ACTIVITY
The pictures in the listing below are to be skipped, while the lines between the line holding "color: #f0abfc ->" and the line holding "font-weight: normal ->", inclusive, are to be output exactly.

RECORDS FOR PROCESSING

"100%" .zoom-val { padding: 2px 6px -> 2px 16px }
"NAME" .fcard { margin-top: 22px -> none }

==

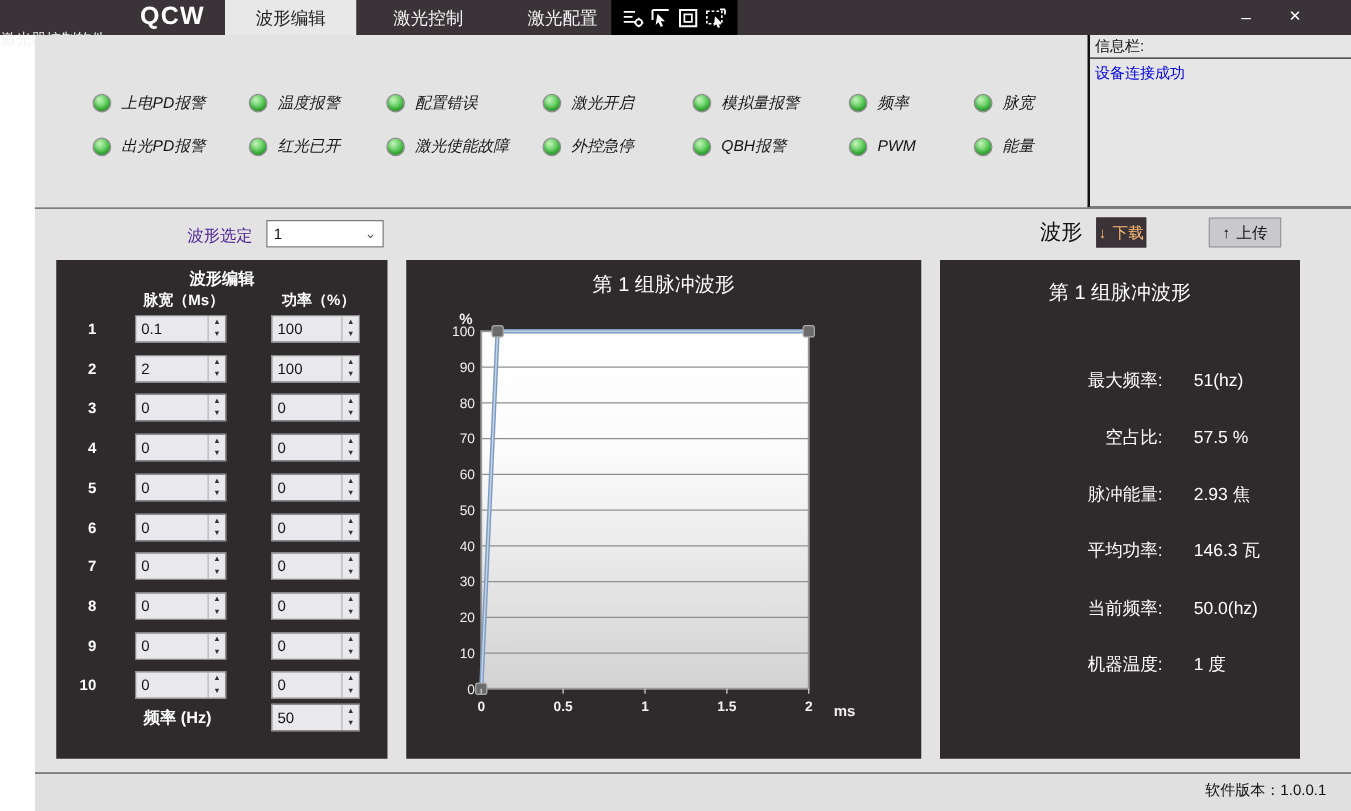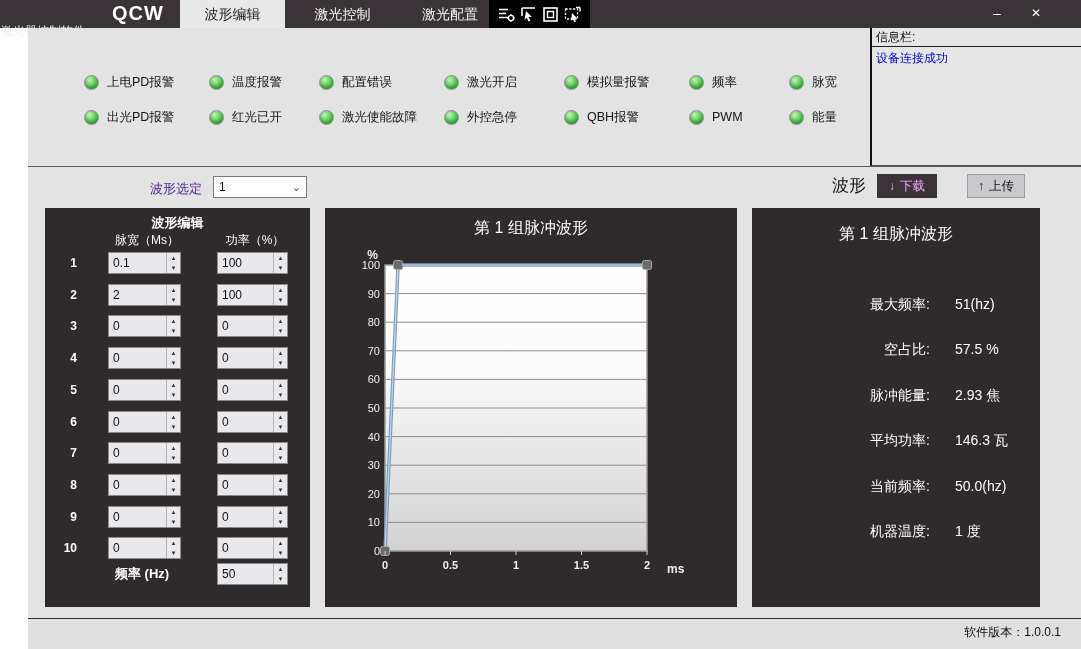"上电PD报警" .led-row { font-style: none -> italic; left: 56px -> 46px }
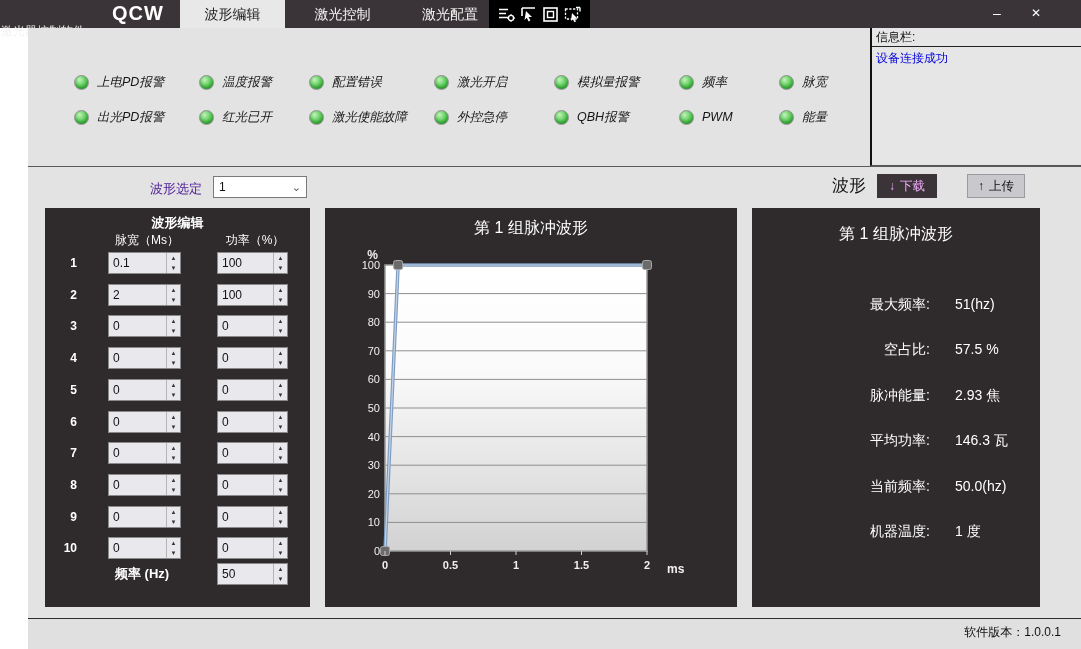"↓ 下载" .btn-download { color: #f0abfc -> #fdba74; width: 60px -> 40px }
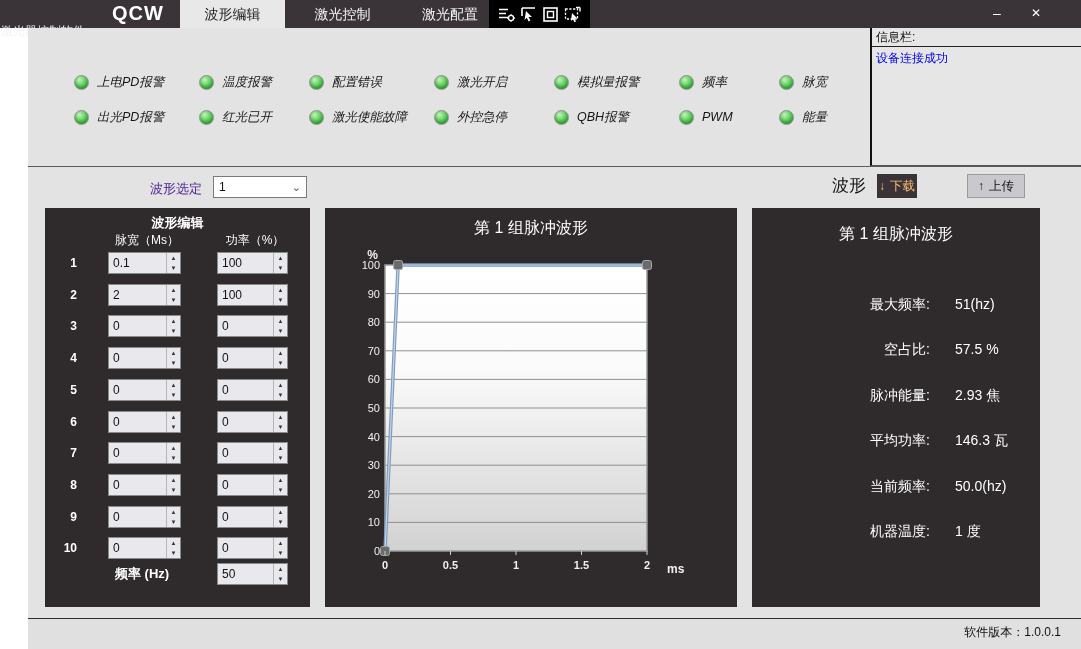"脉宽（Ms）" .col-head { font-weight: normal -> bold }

ANSWER TO THE EXERCISE
"↓ 下载" .btn-download { color: #f0abfc -> #fdba74; width: 60px -> 40px }
"脉宽（Ms）" .col-head { font-weight: normal -> bold }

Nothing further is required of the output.